Custódio diz estar surpreso pelo carinho que tem recebido por parte de vários ouvintes, dos artistas que tocam quase que diariamente na emissora e de pessoas que passaram a ser amigas da rádio.

Conforme disse, tudo isso são aspectos “muito interessante” que mostra que a “rádio está viva e de boa saúde” porque o essencial da rádio é a construção da sua audiência e nestes aspectos estão “muito bem posicionados”.

Para este responsável, esta rádio, logo nos seus quatro anos de vida conseguiram atingir todos os objectivos estabelecidos e hoje em dia é uma instituição “consolidada e faz parte de uma empresa que está no mercado e procura a cada dia encontrar os recursos para a sua sustentabilidade”.

Esta emissora privada que não recebe qualquer incentivo financeiro do Estado e do Governo, para este responsável é lastimável e ainda criticou o facto de “dificilmente” receberem anúncios ou alguma solicitação por parte do Estado ou do Governo.

“Eu costumo dizer que nós não temos, nem o Governo e nem o Estado como o nosso cliente. Eu lastimo isso, porque vejo que existe muito trabalho a ser feito em prol das populações e que a rádio Praia FM, de uma forma específica e, as rádios em geral, seriam o melhor canal para chegar até essas populações”, lamentou.

A questão tecnologia, para o responsável da rádio, é o grande desafio desta emissora, que emite apenas na Cidade da Praia.

“A Praia FM surgiu no momento da transição do analógico para o digital, depois consolidamos a infra-estrutura digital em pleno, e só que hoje em dia o digital passa a ter aspectos muito mais específico no transporte do áudio” disse.

Se antes o transporte do áudio era através da infra-estrutura analógico, prosseguiu, hoje o transporte do áudio é sobre a infra-estrutura digital, então “isso é um grande desafio porque leva-nos a sair das fronteiras da própria rádio e do espaço limite geográfico”.

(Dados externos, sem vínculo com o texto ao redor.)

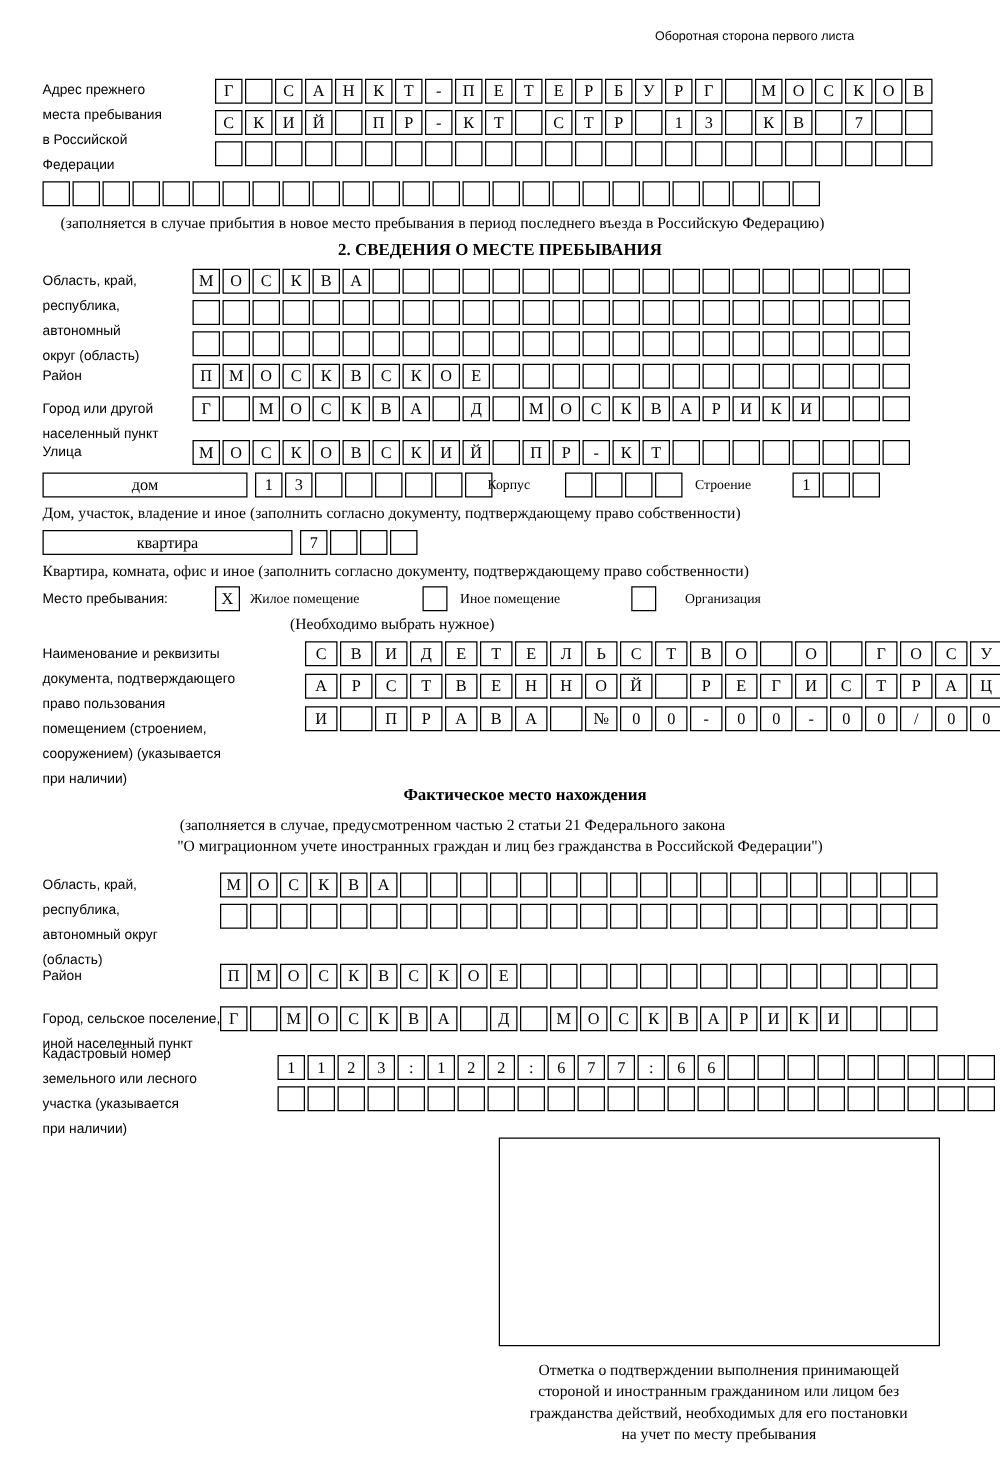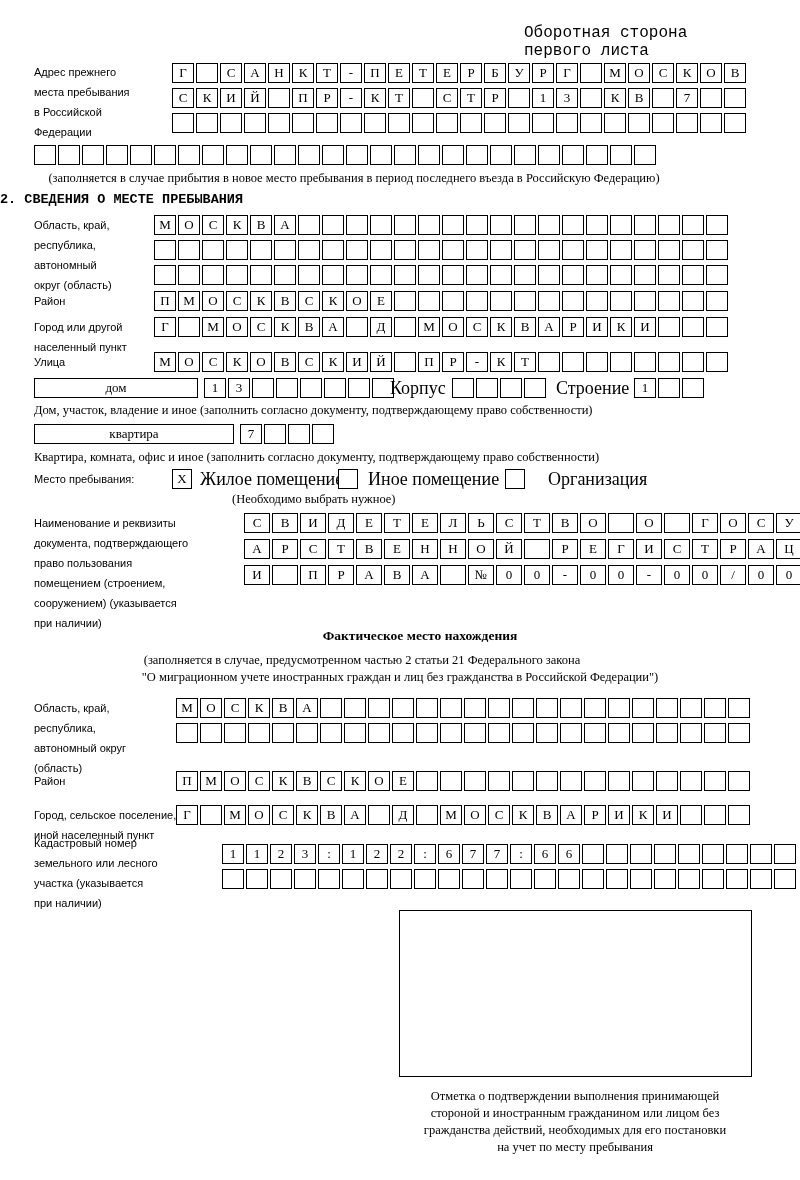"Оборотная сторона первого листа" .header-note { font-family: Liberation Mono, monospace -> Liberation Sans, sans-serif; font-size: 16px -> 10px }
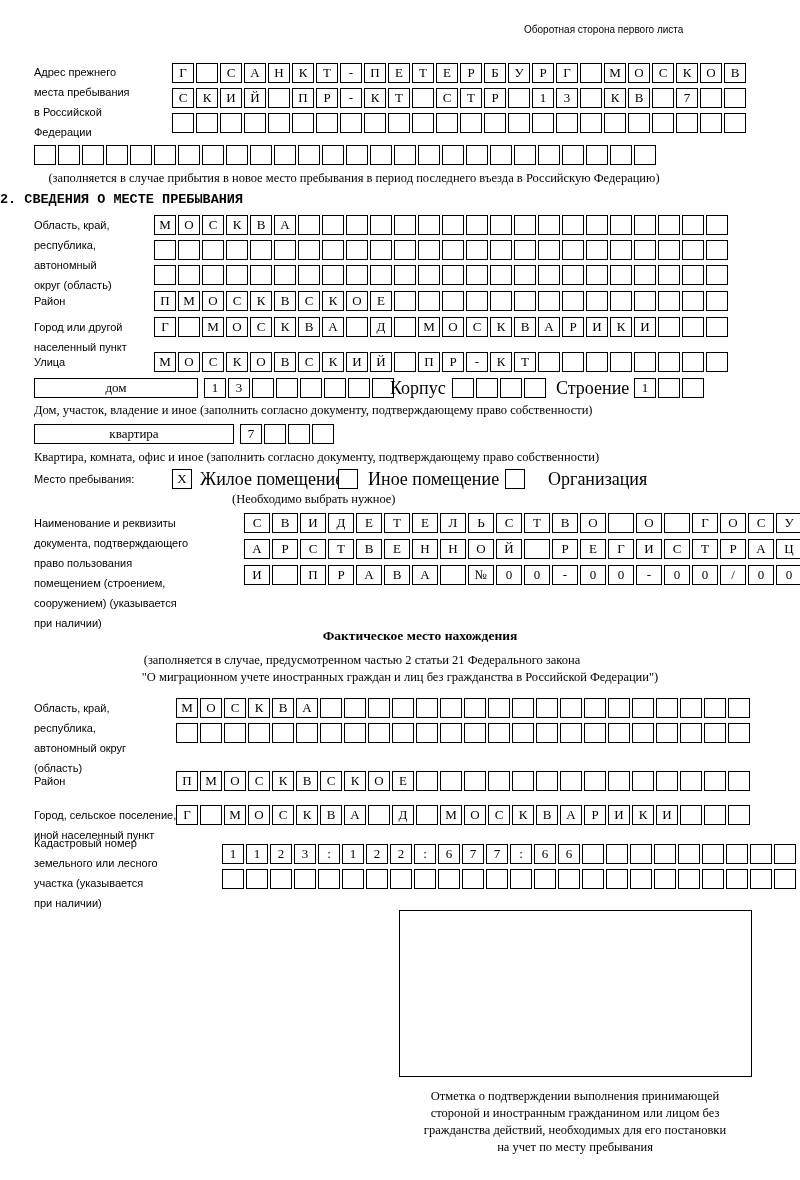"2. СВЕДЕНИЯ О МЕСТЕ ПРЕБЫВАНИЯ" .section-title { font-family: Liberation Mono, monospace -> Liberation Serif, serif; text-align: none -> center }
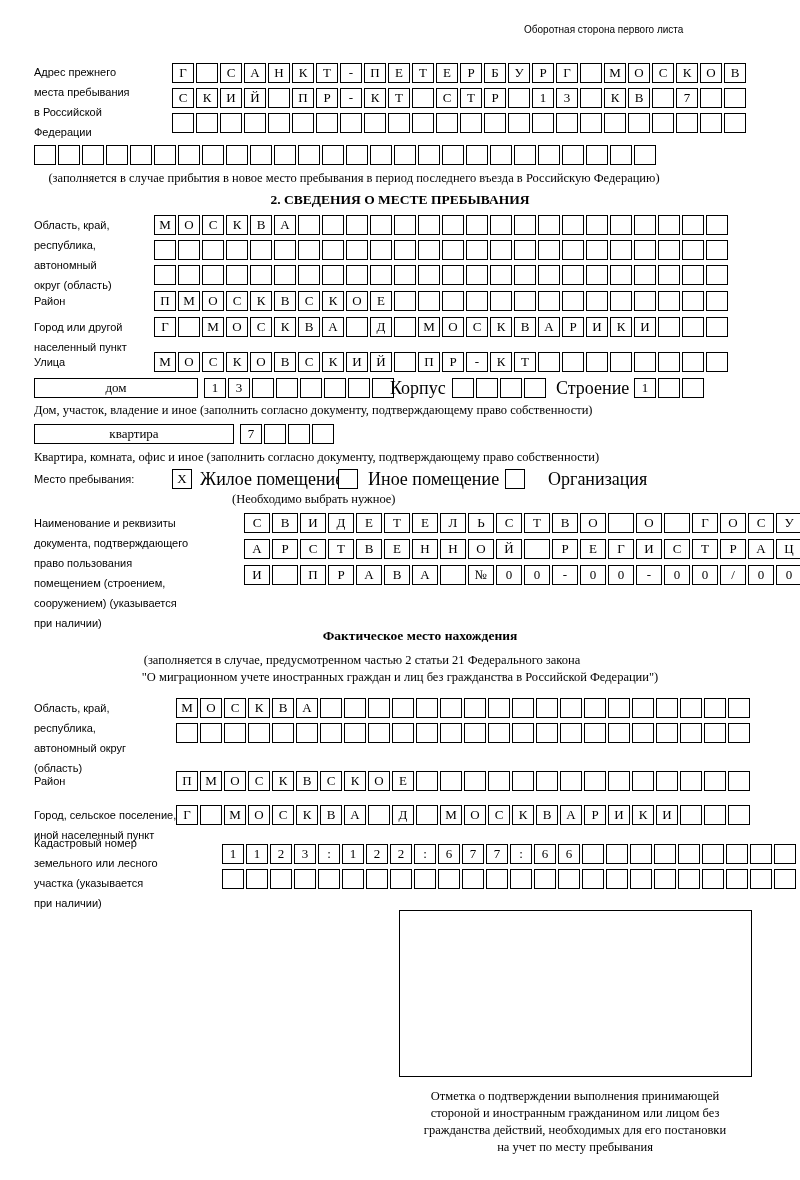"Корпус" .inline-label { font-size: 18px -> 11px }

Hoje em dia, continuou, a rádio tem ouvintes nos Estados Unidos da América, no Japão, por toda a Europa e, no entanto, estão aqui na Cidade da Praia.

“É todo mundo que nos ouve e esse é um grande desafio que temos de saber enfrentar nos próximos tempos, porque o modo de fazer a rádio há 20 anos, não é igual ao modo de fazer hoje em dia”, sublinhou.